**WHAT YOU HAVE TO DO:** Each line of the records below that holds "margin" should be copied out.

[[ THE DATA, beginning ]]

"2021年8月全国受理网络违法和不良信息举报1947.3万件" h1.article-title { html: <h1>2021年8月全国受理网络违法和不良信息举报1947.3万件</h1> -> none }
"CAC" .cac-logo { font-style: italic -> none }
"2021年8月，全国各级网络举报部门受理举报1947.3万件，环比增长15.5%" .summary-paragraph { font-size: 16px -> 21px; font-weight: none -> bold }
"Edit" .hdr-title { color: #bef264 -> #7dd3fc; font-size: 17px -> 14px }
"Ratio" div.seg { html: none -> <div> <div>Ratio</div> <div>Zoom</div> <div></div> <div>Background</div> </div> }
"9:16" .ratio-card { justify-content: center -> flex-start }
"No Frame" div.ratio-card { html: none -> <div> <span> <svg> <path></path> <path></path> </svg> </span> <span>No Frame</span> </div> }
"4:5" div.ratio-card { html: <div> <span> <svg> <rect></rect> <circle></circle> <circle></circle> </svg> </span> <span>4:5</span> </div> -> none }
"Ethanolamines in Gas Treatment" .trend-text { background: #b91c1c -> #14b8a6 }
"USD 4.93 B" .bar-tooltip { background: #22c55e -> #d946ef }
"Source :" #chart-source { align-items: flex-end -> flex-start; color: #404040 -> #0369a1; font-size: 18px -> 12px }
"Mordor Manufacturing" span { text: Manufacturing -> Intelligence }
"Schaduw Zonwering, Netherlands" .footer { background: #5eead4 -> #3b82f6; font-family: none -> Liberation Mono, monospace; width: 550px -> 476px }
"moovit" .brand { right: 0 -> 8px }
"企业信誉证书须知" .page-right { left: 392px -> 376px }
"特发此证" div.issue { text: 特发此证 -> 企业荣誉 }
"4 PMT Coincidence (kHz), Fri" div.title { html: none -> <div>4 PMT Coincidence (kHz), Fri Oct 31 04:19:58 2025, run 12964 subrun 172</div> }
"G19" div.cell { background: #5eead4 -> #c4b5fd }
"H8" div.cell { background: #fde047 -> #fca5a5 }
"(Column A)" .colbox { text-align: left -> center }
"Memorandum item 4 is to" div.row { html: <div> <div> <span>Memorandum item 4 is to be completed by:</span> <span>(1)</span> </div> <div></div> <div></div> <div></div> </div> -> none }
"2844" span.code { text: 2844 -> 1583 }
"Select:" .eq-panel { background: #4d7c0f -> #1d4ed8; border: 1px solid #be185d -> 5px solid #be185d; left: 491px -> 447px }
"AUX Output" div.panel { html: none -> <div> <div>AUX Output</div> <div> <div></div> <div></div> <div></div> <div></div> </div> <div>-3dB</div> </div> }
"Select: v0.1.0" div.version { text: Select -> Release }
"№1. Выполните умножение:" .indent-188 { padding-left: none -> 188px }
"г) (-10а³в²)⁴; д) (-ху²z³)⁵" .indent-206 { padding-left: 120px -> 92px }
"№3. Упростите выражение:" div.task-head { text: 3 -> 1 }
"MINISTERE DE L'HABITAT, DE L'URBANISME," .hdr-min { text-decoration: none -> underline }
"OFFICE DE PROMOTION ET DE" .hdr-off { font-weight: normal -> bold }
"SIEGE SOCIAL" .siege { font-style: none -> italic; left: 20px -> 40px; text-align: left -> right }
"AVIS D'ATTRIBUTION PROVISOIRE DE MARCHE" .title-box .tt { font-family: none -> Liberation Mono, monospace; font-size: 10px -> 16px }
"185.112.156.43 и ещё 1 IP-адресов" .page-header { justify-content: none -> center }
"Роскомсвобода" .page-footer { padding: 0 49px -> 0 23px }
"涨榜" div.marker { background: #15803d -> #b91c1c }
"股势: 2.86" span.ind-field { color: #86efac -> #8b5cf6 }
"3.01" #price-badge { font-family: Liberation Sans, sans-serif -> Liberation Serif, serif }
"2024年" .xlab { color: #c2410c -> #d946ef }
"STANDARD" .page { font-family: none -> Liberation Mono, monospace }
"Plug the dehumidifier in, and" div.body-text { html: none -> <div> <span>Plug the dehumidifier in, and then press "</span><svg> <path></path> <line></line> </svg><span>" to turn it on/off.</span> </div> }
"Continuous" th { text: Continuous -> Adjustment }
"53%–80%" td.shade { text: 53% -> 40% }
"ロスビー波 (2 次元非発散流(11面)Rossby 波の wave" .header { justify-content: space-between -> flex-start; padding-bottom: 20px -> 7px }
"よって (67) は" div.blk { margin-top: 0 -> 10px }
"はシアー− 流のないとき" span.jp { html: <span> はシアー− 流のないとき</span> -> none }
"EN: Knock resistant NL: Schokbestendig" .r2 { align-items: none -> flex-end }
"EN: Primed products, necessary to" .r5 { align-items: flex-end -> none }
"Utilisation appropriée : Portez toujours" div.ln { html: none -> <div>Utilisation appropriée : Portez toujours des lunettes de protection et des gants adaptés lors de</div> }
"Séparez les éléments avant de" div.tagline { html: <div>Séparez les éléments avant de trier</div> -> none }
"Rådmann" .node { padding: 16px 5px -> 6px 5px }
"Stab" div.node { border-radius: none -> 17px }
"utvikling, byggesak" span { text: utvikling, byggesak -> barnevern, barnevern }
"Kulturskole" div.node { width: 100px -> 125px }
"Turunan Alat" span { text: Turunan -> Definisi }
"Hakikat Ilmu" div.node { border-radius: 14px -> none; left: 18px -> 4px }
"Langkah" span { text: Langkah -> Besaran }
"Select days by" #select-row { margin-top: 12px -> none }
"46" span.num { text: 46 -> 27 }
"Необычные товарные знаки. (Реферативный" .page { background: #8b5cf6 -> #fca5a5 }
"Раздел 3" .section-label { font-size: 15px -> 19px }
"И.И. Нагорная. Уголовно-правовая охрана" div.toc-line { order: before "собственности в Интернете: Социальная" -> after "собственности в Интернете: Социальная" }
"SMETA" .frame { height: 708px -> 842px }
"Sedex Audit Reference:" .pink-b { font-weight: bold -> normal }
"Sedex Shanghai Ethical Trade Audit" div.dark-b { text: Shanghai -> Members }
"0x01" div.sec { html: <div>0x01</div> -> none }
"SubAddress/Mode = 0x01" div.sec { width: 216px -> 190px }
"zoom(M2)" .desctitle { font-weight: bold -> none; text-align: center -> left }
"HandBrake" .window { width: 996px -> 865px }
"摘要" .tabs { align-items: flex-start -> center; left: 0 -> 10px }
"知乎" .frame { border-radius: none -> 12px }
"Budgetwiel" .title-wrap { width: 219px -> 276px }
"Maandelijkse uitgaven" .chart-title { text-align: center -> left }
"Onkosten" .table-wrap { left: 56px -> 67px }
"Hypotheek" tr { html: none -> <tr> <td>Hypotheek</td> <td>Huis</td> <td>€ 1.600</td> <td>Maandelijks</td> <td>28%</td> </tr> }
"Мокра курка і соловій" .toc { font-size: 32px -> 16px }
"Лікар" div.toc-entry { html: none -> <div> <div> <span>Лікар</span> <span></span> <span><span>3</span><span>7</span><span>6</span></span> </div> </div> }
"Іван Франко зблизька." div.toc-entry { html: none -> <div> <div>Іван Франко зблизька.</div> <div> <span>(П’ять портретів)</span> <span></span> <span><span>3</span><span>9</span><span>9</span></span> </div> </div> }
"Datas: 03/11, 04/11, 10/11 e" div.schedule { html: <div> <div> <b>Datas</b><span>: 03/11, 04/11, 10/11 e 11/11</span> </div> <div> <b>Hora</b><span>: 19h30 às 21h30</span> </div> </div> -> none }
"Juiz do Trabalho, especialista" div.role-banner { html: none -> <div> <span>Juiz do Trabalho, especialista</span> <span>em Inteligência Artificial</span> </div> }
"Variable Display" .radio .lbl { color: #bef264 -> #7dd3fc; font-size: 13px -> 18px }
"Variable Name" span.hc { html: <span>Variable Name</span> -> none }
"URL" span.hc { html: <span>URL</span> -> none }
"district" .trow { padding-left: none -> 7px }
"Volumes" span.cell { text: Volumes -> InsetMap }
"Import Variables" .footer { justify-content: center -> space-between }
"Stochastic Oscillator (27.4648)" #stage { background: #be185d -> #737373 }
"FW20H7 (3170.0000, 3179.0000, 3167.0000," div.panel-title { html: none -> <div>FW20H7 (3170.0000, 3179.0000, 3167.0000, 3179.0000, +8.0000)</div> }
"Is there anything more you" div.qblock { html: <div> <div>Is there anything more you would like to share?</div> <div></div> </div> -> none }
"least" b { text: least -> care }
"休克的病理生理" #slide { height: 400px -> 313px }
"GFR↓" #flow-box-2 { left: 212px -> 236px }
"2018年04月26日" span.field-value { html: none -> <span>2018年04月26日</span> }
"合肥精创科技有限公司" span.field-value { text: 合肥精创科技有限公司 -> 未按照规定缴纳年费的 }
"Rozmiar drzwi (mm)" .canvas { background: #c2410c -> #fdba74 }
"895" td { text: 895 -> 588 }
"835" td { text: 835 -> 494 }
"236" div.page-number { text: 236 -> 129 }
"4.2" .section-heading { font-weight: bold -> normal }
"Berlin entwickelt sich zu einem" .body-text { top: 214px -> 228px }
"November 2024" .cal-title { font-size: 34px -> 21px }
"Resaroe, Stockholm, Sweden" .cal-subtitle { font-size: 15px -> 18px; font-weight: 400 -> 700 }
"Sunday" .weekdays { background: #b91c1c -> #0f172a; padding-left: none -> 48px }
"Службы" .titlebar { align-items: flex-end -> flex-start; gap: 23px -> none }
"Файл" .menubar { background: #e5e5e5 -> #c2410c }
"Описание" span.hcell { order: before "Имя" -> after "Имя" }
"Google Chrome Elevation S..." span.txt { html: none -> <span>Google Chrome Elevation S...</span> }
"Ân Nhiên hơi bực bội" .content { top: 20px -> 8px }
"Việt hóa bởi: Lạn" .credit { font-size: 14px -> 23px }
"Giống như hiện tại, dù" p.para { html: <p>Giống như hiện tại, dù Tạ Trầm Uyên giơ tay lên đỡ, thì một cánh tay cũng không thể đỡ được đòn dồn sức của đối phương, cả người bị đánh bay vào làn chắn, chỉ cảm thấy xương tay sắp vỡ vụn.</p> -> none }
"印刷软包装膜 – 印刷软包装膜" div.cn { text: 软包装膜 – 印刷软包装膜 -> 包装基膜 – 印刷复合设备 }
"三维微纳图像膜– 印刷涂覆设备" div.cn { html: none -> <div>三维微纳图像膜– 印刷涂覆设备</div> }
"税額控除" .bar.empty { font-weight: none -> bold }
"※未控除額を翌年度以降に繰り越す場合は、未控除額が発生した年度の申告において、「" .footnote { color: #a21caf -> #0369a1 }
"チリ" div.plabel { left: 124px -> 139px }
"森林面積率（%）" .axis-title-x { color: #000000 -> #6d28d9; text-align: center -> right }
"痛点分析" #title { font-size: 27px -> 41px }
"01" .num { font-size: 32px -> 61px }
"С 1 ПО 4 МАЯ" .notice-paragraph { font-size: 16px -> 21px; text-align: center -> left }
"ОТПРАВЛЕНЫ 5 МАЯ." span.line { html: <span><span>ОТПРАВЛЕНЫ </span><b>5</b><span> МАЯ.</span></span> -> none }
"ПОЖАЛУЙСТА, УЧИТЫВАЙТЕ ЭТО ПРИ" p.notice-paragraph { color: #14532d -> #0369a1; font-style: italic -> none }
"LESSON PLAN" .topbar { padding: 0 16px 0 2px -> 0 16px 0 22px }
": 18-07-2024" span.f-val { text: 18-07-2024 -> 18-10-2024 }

[[ THE DATA, end ]]

**REPLY:**
"よって (67) は" div.blk { margin-top: 0 -> 10px }
"Select days by" #select-row { margin-top: 12px -> none }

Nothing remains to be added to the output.